Between January and March this year, the Nigeria Customs Service (NCS) pulled 15,212 bags of smuggled rice off the streets and out of transit. These seizures were the result of 286 separate operations carried out by the Enforcement Investigation and Inspection Department. The total Duty Paid Value—the amount smugglers would have paid if they brought the goods in through legal channels—hit N1.38 billion for that short window. The scale of these seizures shows that even with strict import bans, the hunger for foreign rice remains a goldmine for those willing to beat the system.

The activity hit a fever pitch in February, which saw the highest volume of interceptions across the quarter. Officers stopped 127 separate attempts that month alone, seizing 6,301 bags. This was a jump from January, when the service logged 64 interceptions resulting in 4,027 bags being confiscated. By March, the momentum slowed slightly with 95 cases yielding 4,884 bags. Even with these daily risks taken by smugglers, the market demand remains stubborn.

Eugene Nweke, the Head of Research at the Sea Empowerment and Research Centre (SEREC), has a dry take on why this is happening. He argues that trying to stop the smuggling trade completely is like trying to hold back the tide with a sieve. Economic reality is the primary driver. If local farmers can't bridge the gap between what Nigeria produces and what 200 million people eat every day, the vacuum will always be filled by illegal imports from neighbouring countries.

You can only try to reduce or suppress it. Customs can't completely eradicate rice smuggling because it's an international issue.

Nweke’s perspective highlights a structural hurdle for the government’s agricultural policy. While the goal is to encourage local consumption, the price and availability of home-grown rice haven't yet reached a point where they can squeeze out the smuggled variety entirely. The international nature of the trade means that as long as the price difference exists, there will be middlemen ready to exploit the porous border paths. These routes are often far removed from the official Customs checkpoints where the service’s Enforcement Return and Statistics Unit usually operates.

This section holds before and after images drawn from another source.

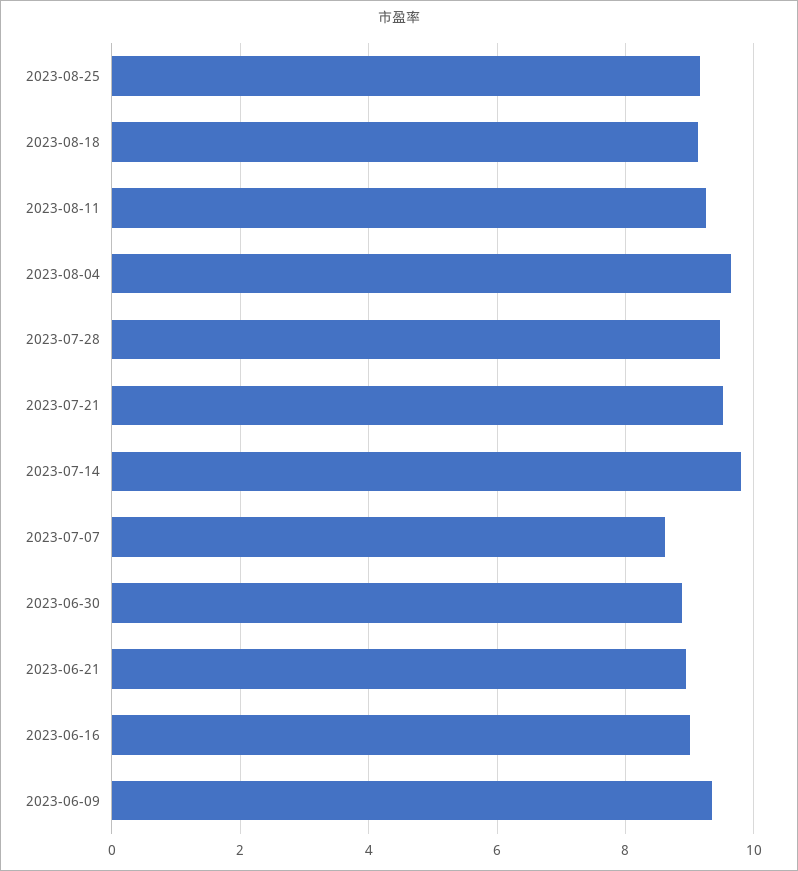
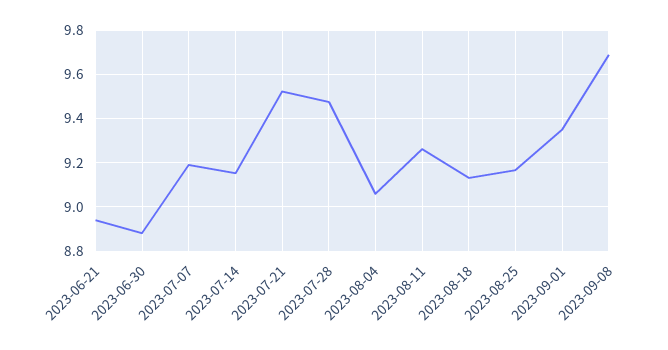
2023-08-04: 9.6 -> 9.05
2023-07-14: 9.8 -> 9.15
2023-07-07: 8.6 -> 9.2
2023-06-16: 9 -> none
2023-06-09: 9.4 -> none
2023-09-01: none -> 9.35
2023-09-08: none -> 9.7

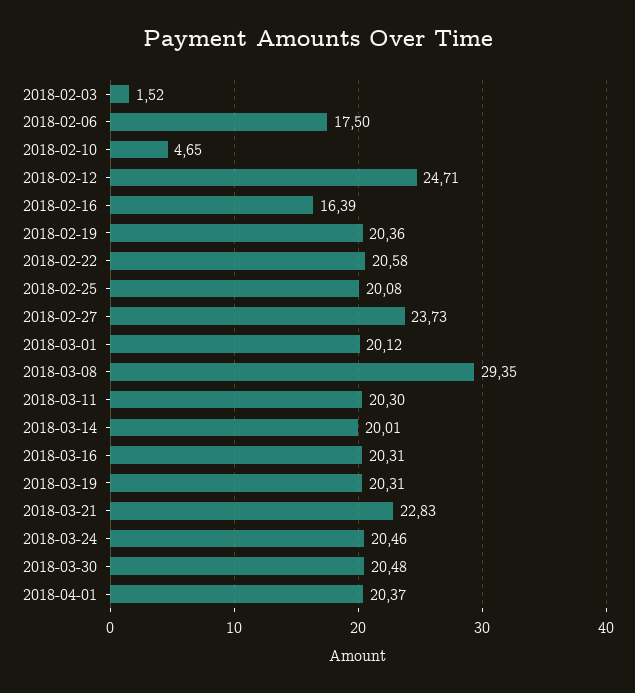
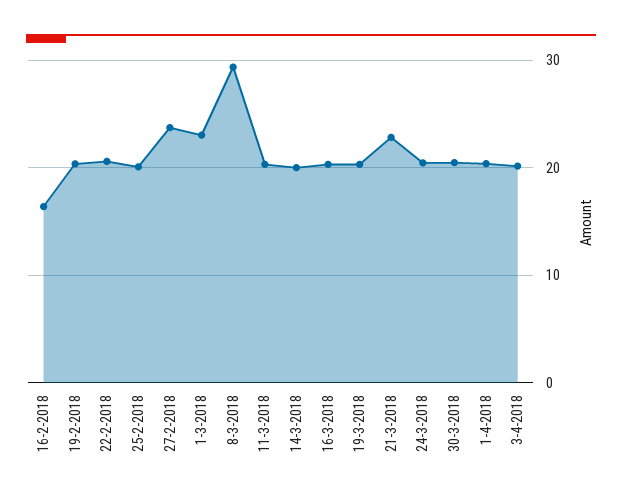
2018-02-03: 1.52 -> none
2018-02-06: 17.5 -> none
2018-02-10: 4.65 -> none
2018-02-12: 24.71 -> none
2018-03-01: 20.12 -> 23
3-4-2018: none -> 20

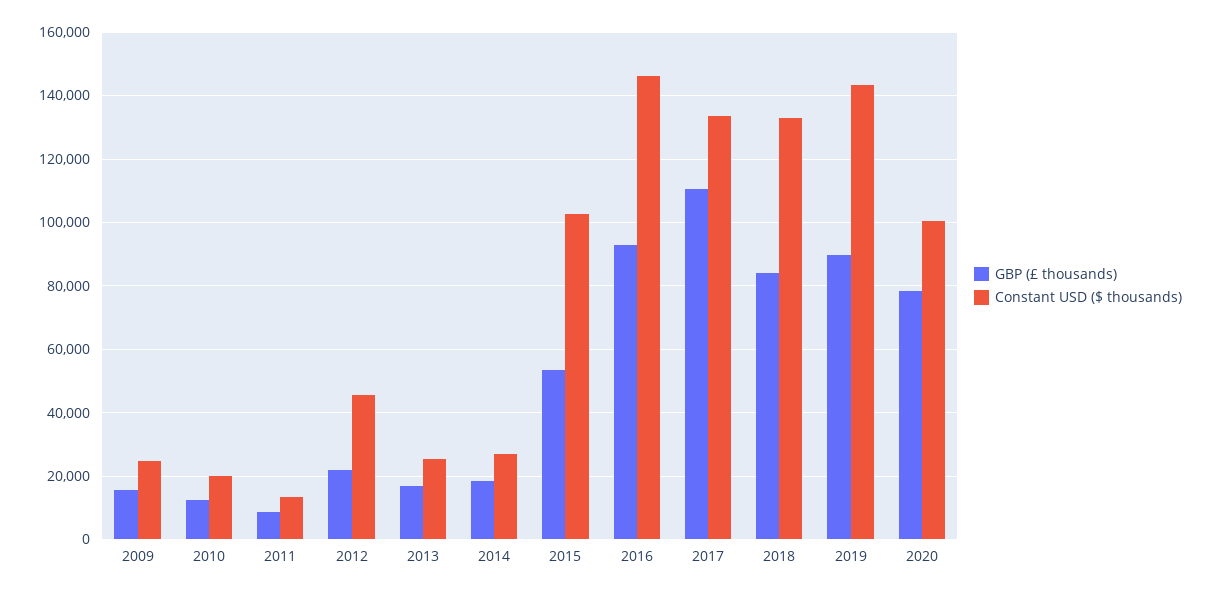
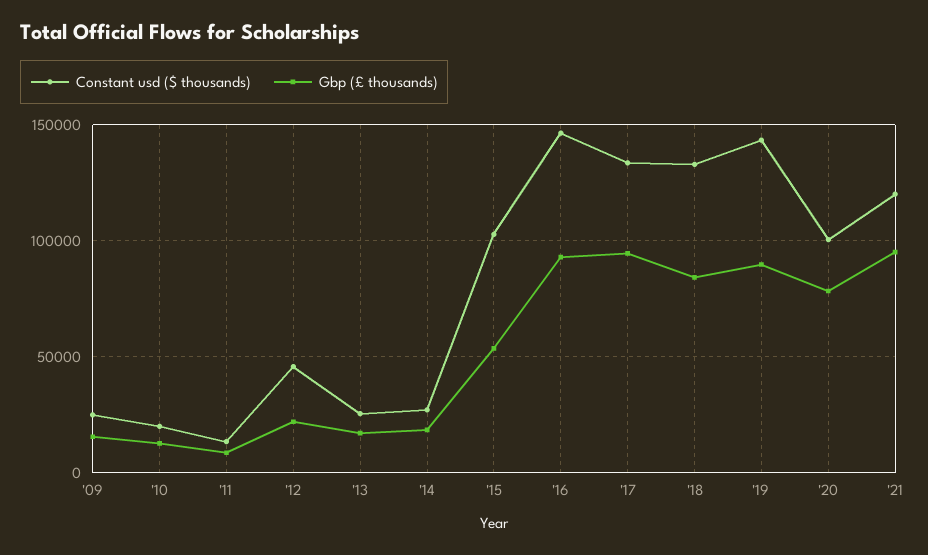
GBP (£ thousands), 2017: 110000 -> 95000
Constant USD ($ thousands), '21: none -> 120000
GBP (£ thousands), '21: none -> 95000

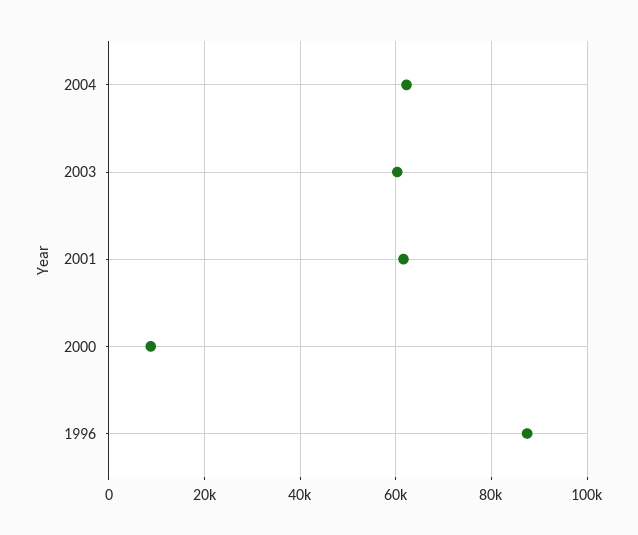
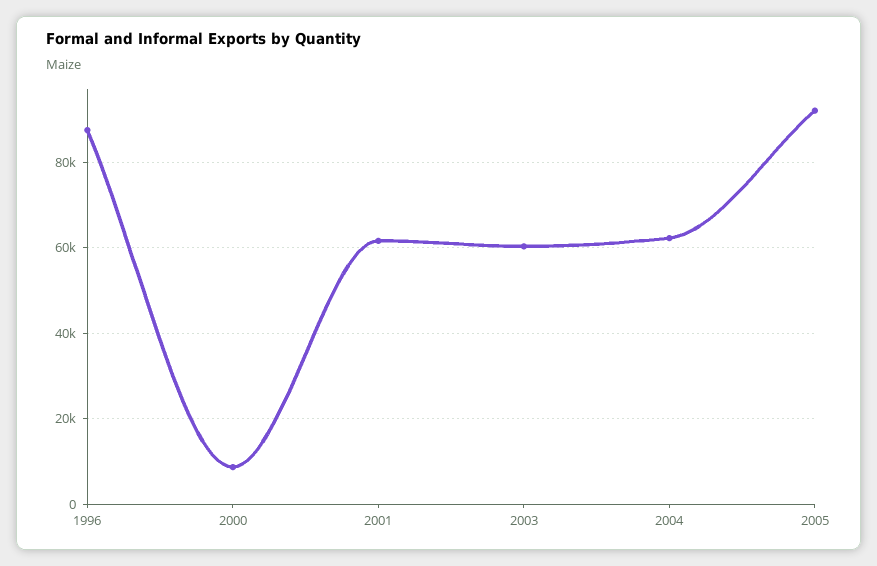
2005: none -> 92000

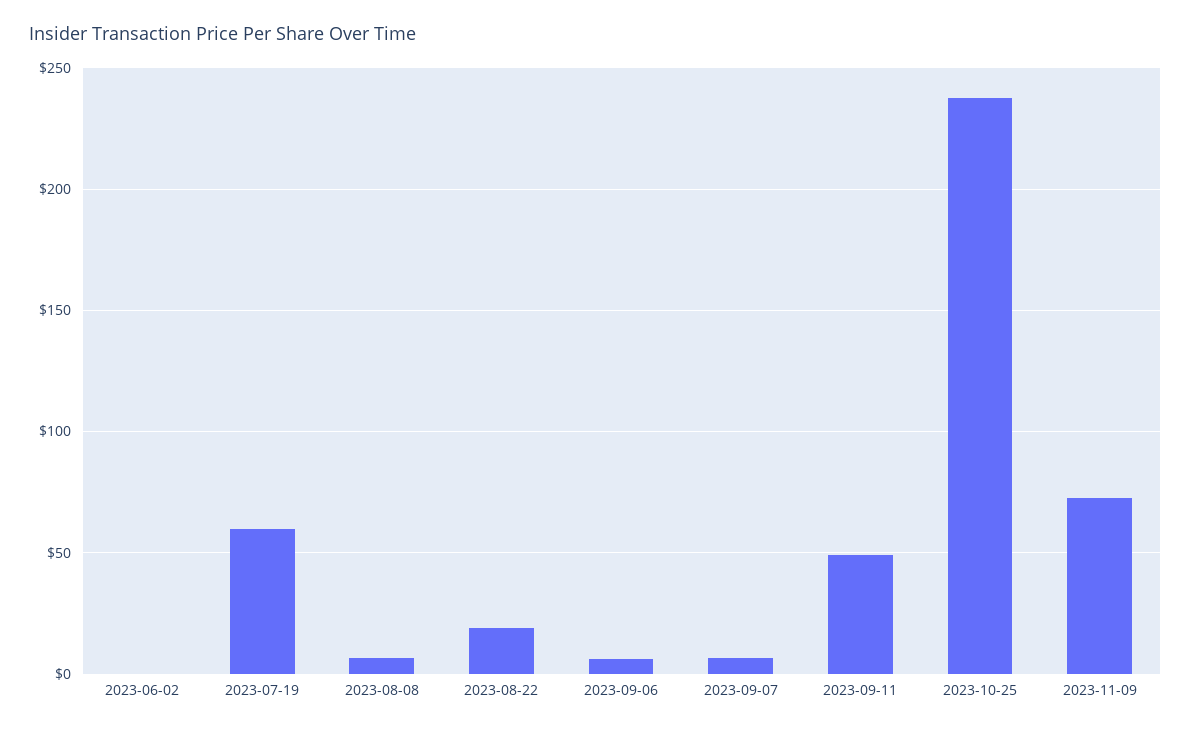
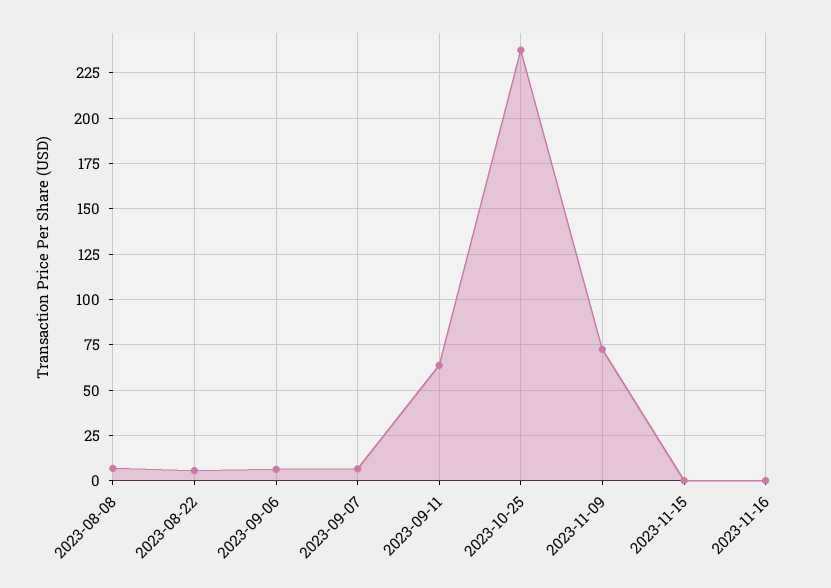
2023-06-02: 0 -> none
2023-07-19: 60 -> none
2023-08-22: 20 -> 5
2023-09-11: 50 -> 65
2023-11-15: none -> 0
2023-11-16: none -> 0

For the average Nigerian, this translates into a complicated market environment. The Customs Service continues to play a game of cat and mouse, but the underlying supply-and-demand mismatch keeps the prices high and the illegal trade lucrative. Industry observers suggest that investment in local agricultural infrastructure is more effective than relying solely on border patrols. Until the cost of producing local rice drops and the volume rises, the N908 million seized in the first quarter represents a persistent economic challenge.

First Quarter Smuggling Breakdown

  • January seizures totaled 4,027 bags, representing 64 individual interception cases.
  • February saw a 56.5% spike in volume, reaching 6,301 bags across 127 cases.
  • March activity dipped to 4,884 bags, bringing the total for the quarter to 15,212.
  • The cumulative Cost, Insurance and Freight (CIF) value of these items is over N907.78 million.
  • Total Duty Paid Value (DPV) for the three-month period reached N1.38 billion, reflecting the potential revenue loss to the government.

The enforcement efforts rely on the Enforcement Return and Statistics Unit to track these patterns. They use the CIF value—which calculates the base cost of goods including insurance and freight—to determine the total impact on the economy. These numbers aren't just statistics. They represent thousands of tons of grain diverted away from taxable channels. The Customs Service is the frontline agency responsible for enforcing these complex trade policies despite the geographic challenges of policing thousands of kilometres of border lines.